Perspective of My Childhood Guardians
Harley D. Semple, my grandfather, passed away in 1974, Olive Semple, my grandmother, in 1987. Therefore, for their first person narratives, I have referred to interview summaries contained in my hospital records–interviews conducted and summarized by my psychiatrist (and other hospital personnel). I have also relied on my personal knowledge about these people who raised me. Their voices, which I have recreated, are what I remember.

These short present tense narratives have been placed in their own chapters.

During this time in my life, I was harsh and judgmental toward my grandparents; as an adult looking back, I owed them an opportunity to tell their side of my story.
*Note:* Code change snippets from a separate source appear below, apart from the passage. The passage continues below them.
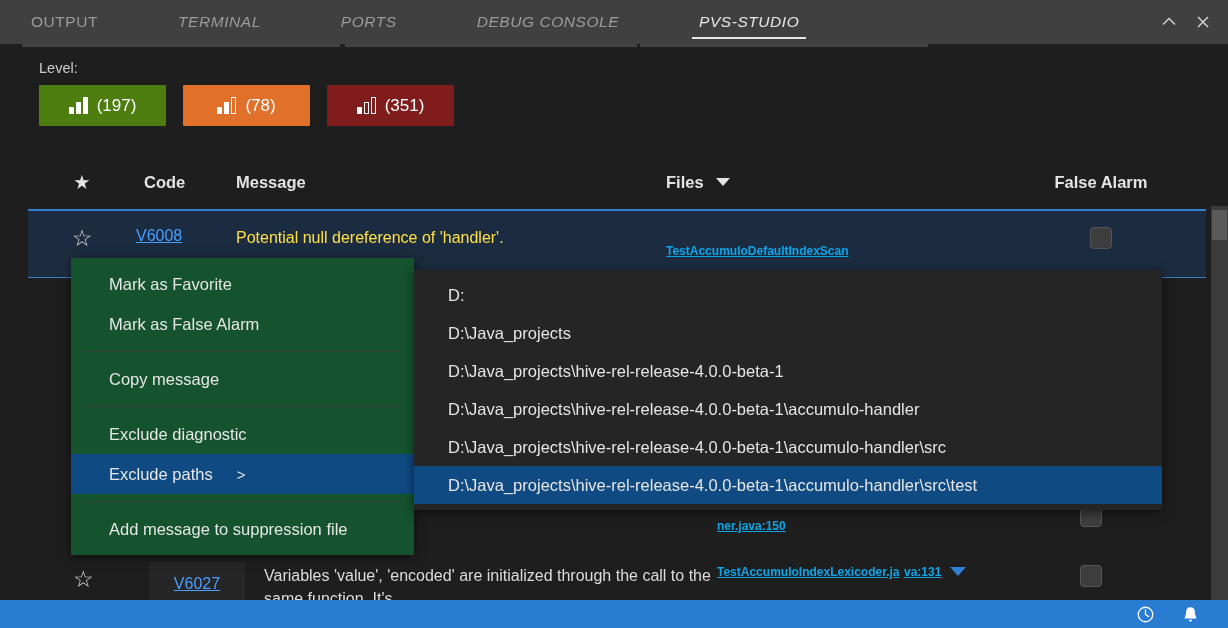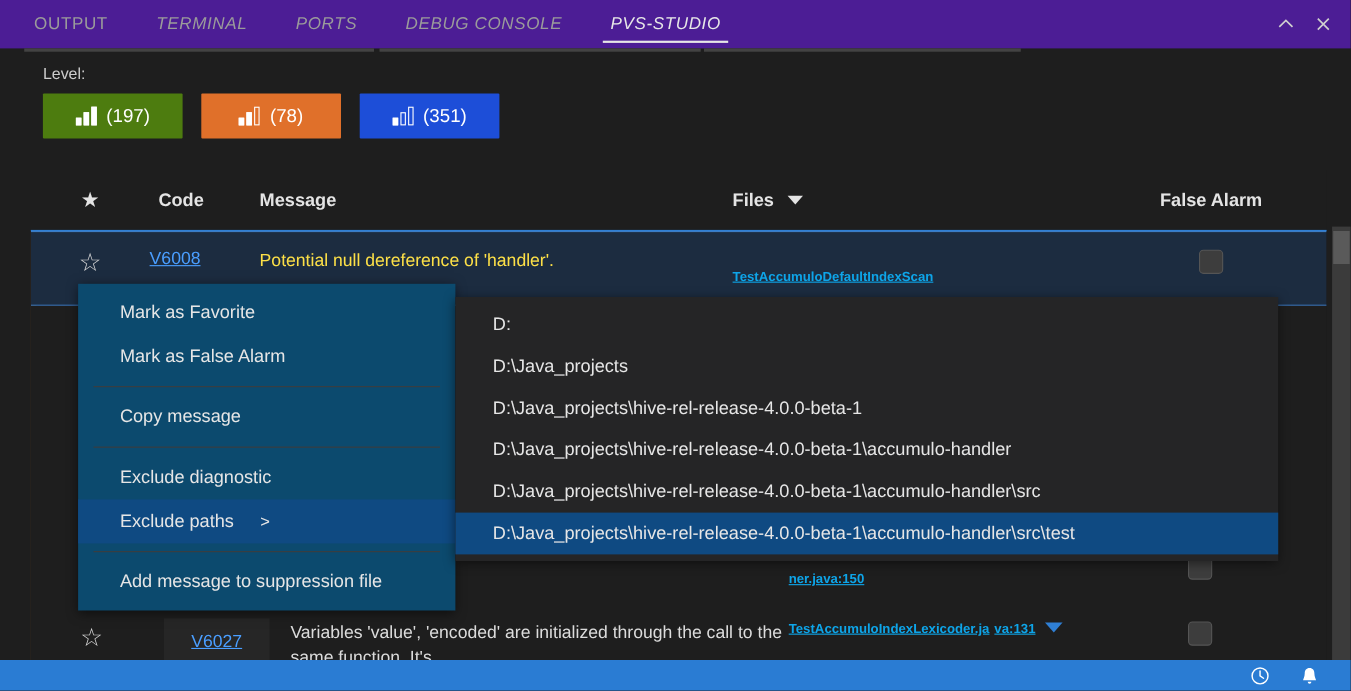--- a/index.html
+++ b/index.html
@@ -7,22 +7,22 @@
     width: 1228px; height: 628px;
     background: #1e1e1e;
     font-family: "Liberation Sans", sans-serif;
     overflow: hidden;
   }
   .app { position: relative; width: 1228px; height: 628px; background: #1e1e1e; }
 
   
   .tabbar {
     position: absolute; left: 0; top: 0; width: 1228px; height: 44px;
-    background: #4c1d95;
-    display: flex; align-items: center;
+    background: #404040;
+    display: flex; align-items: center; gap: 36px;
   }
   .tab {
     position: relative;
     font-size: 15.5px; letter-spacing: .55px;
     color: #9b9b9b; padding: 0 9px; height: 44px;
     display: flex; align-items: center; cursor: pointer; white-space: nowrap;
   }
   .tab:first-child { margin-left: 22px; }
   .tab + .tab { margin-left: 26px; font-style: italic; }
   .tab.active { color: #e7e7e7; }
@@ -46,21 +46,21 @@
   .level-label { margin-left: 28px; font-size: 14.5px; color: #cccccc; margin-bottom: 9px; }
   .lvl-row { display: flex; margin-left: 28px; gap: 17px; }
   .lvl-btn {
     height: 41px; min-width: 127px; border: none; border-radius: 1px;
     display: flex; align-items: center; justify-content: center; gap: 9px;
     color: #ffffff; font-size: 17px; cursor: pointer;
     font-family: "Liberation Sans", sans-serif;
   }
   .lvl-btn.high { background: #4d7c0f; }
   .lvl-btn.med  { background: #e0702a; }
-  .lvl-btn.low  { background: #1d4ed8; }
+  .lvl-btn.low  { background: #7f1d1d; }
   .lvl-btn.fail { background: #3b3b3b; min-width: 125px; }
   .bars { display: flex; align-items: flex-end; gap: 2px; height: 17px; }
   .bars i { display: block; width: 5px; border: 1.3px solid #ffffff; background: transparent; }
   .bars i.f { background: #ffffff; }
   .bars i:nth-child(1) { height: 7px; }
   .bars i:nth-child(2) { height: 12px; }
   .bars i:nth-child(3) { height: 17px; }
 
   
   .table { position: absolute; left: 28px; top: 155px; width: 1178px; height: 445px; background: #1e1e1e; }
@@ -104,21 +104,21 @@
   .r2-code  { position: absolute; left: 121px; top: 352px; width: 96px; height: 44px; background: #262626; display: flex; align-items: center; justify-content: center; }
   .r2-msg   { position: absolute; left: 236px; top: 355px; width: 450px; color: #dcdcdc; line-height: 1.42; }
   .r2-file2 { position: absolute; left: 689px; top: 352px; width: 290px; }
   .r2-fa1   { position: absolute; left: 1052px; top: 295px; }
   .r2-fa2   { position: absolute; left: 1052px; top: 355px; }
   .fcaret { display:inline-block; width:0; height:0; border-left:8px solid transparent; border-right:8px solid transparent; border-top:9px solid #2f7fd4; vertical-align: middle; margin-left: 9px; }
 
   
   .ctxmenu {
     position: absolute; left: 71px; top: 258px; width: 343px;
-    background: #0c4a6e; color: #e6e6e6; font-size: 16.5px;
+    background: #14532d; color: #e6e6e6; font-size: 16.5px;
     padding: 6px 0; box-shadow: 0 2px 10px rgba(0,0,0,.55); z-index: 40;
   }
   .mi { height: 40px; display: flex; align-items: center; padding-left: 38px; cursor: pointer; white-space: nowrap; }
   .mi.hl { background: #0f4a82; }
   .mi .chev { margin-left: 24px; font-size: 15px; }
   .msep { height: 1px; background: #3d3d3d; margin: 7px 14px; }
 
   
   .submenu {
     position: absolute; left: 414px; top: 270px; width: 748px;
Intermittent passages occurring between December 31, 1968, and February 19, 1969, include Chapters Five (Harley), Seven (Harley), Thirteen (Harley), Twenty-One (Harley), Twenty-Two (Olive), Twenty-Nine (Olive), Forty-Three (Olive), Forty-Five (Olive), Forty-Seven (Olive), Forty-Nine (Olive), Fifty-Two (Harley), part of Fifty-Five (Olive), and part of Fifty-Five (Harley).
Dramatization
In Chapter Fifty-Four, I have included a dramatized scenario between my grandfather and Opal Casey, the Sioux City police matron, as they draw up the papers required for my court hearing, ultimately resulting in my commitment. I based this dramatic scene on my actual court papers, in which my grandfather’s name, as "Informant," has been scratched out and replaced with Opal Casey’s name.